Later in the afternoon, I got to sit in on a Q&A with a visiting author, M.G. Vassanji. According to his web site, “M. G Vassanji was born in Kenya and raised in Tanzania. Before coming to Canada in 1978, he attended MIT and the University of Pennsylvania, where he specialized in theoretical nuclear physics. […]His contributions [in the field] he considers modest, in algebraic models and high spin states. […]Vassanji is the author of six novels and two collections of short stories.“ He says his writing deals with a “sense of loss,” and it’s “like breathing” to him. I asked him which part of his writing process he enjoys most, and he replied, “The word ‘satisfaction’ is better than ‘enjoy,’ because it’s like breathing. I don’t really enjoy breathing, but I feel satisfied when I’m done writing something.”

Vassanji says success as a writer requires talent, hard work and luck. He recommends the kind of discipline he learned in the sciences, and to keep everything you write: “In science, a negative outcome is still an outcome.” Vassanji warns against being too research-driven and reminds us to give our characters and stories room to change and surprise us. He also says to be honest, and “Write what you have to write.”

Not long after that, it was time for the party for Graduate Teaching Assistants in the English Department. The head of composition studies threw it at his gorgeous house. Tim had decorated the place so nicely. There was a ton of great food (I brought my fudge), drinks, and plenty of good conversation. Before I new it, it was time to run home and finish packing. Voila! Now we’re all caught up. By this time tomorrow, I’ll be in NYC!

Monday, December 10, 2007

Poached Salmon, finals and preparing for Christmas

This year, I've been academically happy and very happy with my job, but my lifestyle has suffered a bit. Norfolk lacks public transportation and I lack cash. There's been less hanging out with friends, fewer restaurants, museums and concerts, and fewer evenings of partying and dancing. However, there has been one improvement: my cooking! I've added quite a few dishes to my repertoire. For finals, I decided to cook up some brain food-- poached salmon!

I know that sounds decadent, but frozen salmon was on major sale at Wal-Mart. I found a great recipe in my Better Homes and Gardens cookbook. The sauce is subtle and lemony. Warning to those who like to cover the flavor of fish: this recipe won't do that. It enhances the flavor of fish. I'm also told it's much, much yummier if the fish is fresh, but my lifestyle does not currently support such purchases. Anyhoo, here's the recipe. If you're a grown-up, it tastes quite nice with a glass of white wine.

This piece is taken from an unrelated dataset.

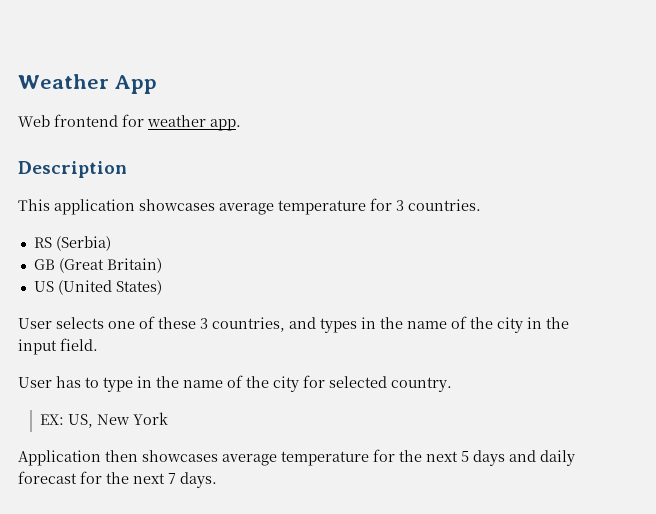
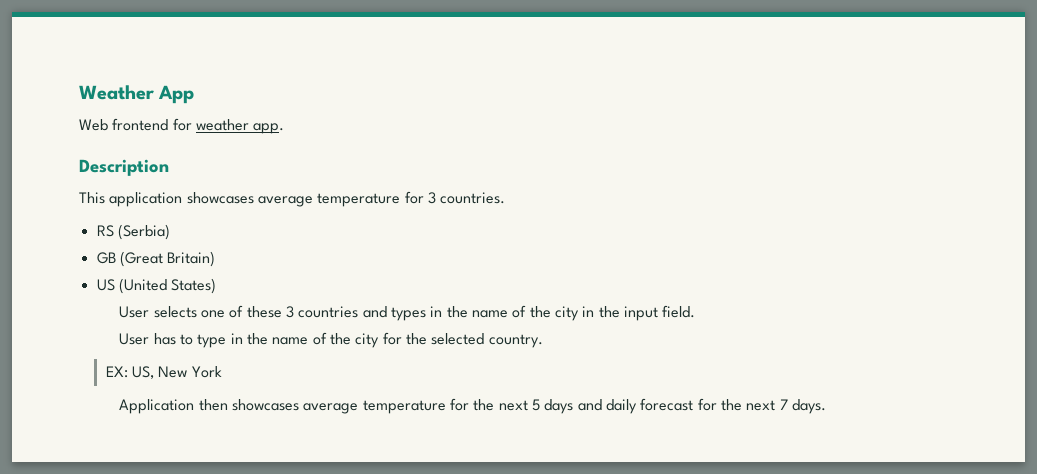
[212,317,285,332] countries, -> [298,306,359,318] countries
(325, 381) none -> [405,333,427,345] the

Poached Fish with Dill Sauce
1 2 to 2.5 lb fresh or frozen dressed or pan dressed fish
3 lemon slices
1 bay leaf
1/2 tsp salt
2 T butter or margarine
4 tsp all-purpose flour
1/2 tsp sugar
2 tsp snipped fresh dill or 1/2 tsp dried dill
dash salt
1 slightly beaten egg yolk

1- Thaw fish, if frozen. Rinse fish; pat dry with paper towels. In a fish poacher or a large roasting pan that has a wire rack with handles, add enough water to almost reach the rack. Remove and grease rack; set aside. To water in pan add lemon slices, bay leaf and 1/2 tsp salt. Place pan over two burners on range top. Bring to boiling; reduce heat. Place fish on rack and lower into pan. Simmer, covered, for 15 to 20 min. or until fish flakes easily when tested with a fork. Remove fish; keep warm while preparing sauce.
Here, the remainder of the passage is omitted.